Catalyst Timeline and Investment Considerations

• September 30, 2025: The rescheduled shareholder meeting will resolve governance uncertainty. A constructive outcome could lift the stock by 10-15%, as lingering disputes no longer cloud the investment thesis.
• 2026: Phase 2 data from CombiTED (NSCLC) and TEDOVA (ovarian cancer) will test Tedopi®'s combination potential, expanding its addressable market.
• 2027: ARTEMIA Phase 3 results and lusvertikimab's Phase 2b data will determine regulatory paths and commercial viability.

Investors should also monitor Tedopi®'s biomarker progress. The identification of predictive factors will be critical to securing approvals and reimbursement. Additionally, OSE's partnerships—such as subcutaneous formulation development—could lower costs and improve patient access, enhancing long-term scalability.

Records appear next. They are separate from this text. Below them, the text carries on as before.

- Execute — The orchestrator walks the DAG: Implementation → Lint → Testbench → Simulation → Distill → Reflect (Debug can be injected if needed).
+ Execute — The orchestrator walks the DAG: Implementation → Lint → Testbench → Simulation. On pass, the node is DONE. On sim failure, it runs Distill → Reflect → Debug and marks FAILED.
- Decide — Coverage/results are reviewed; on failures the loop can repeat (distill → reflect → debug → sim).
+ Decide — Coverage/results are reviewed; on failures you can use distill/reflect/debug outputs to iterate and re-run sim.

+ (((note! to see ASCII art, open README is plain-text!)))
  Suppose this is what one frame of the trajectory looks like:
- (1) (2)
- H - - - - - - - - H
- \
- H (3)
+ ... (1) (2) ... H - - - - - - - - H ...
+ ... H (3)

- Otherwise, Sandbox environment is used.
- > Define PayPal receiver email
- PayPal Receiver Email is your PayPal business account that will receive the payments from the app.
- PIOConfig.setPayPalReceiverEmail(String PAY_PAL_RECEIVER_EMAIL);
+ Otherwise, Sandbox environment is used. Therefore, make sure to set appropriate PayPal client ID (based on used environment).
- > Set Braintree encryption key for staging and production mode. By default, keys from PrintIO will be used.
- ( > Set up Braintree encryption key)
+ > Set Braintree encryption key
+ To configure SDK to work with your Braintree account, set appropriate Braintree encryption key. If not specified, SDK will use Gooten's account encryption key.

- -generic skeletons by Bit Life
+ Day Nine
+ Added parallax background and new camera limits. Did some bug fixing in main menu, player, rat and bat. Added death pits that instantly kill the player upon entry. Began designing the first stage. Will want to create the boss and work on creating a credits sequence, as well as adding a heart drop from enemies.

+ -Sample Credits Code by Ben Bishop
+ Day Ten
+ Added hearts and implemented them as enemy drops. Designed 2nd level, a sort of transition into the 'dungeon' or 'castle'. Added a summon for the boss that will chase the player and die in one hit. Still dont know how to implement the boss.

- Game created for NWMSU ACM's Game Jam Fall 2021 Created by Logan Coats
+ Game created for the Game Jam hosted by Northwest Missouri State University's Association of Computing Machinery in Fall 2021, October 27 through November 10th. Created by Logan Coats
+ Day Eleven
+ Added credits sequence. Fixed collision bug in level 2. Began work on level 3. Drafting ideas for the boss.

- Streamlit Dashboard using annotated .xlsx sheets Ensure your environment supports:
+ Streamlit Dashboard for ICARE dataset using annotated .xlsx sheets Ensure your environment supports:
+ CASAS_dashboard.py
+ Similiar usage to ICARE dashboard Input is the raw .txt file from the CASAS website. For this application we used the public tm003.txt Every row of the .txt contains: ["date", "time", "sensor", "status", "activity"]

Risk Factors and Valuation Drivers

• Clinical Risks: Tedopi®'s Phase 3 failure in either pancreatic or NSCLC could erase value. However, the pancreatic data's robustness and the NSCLC trial's design mitigate this risk.
• Governance Outcomes: A shareholder victory could introduce leadership instability, though OSE's legal strategy aims to prevent this.
• Market Competition: Immuno-oncology is crowded, but Tedopi®'s neo-epitope approach offers a first-in-class advantage.

At current levels, OSE trades at ~6x its 2027 peak sales estimate for Tedopi®, suggesting upside if the pipeline delivers. A near-term catalyst-driven rerating could push the stock closer to €10–€12, with long-term potential tied to biomarker validation and combination therapies.

Conclusion: A Near-Term Catalyst Play with Long-Term Legs

OSE Immunotherapeutics is a compelling opportunity for investors willing to navigate near-term governance noise. The TEDOPaM data has already validated Tedopi®'s potential in pancreatic cancer, while the rescheduled shareholder meeting removes a key overhang. With a strong balance sheet and a pipeline targeting high-value oncology markets, OSE is poised to deliver meaningful upside as clinical and governance catalysts materialize. Investors should accumulate shares ahead of the September meeting, with a long-term horizon to capture the full value of Tedopi®'s multi-cancer potential.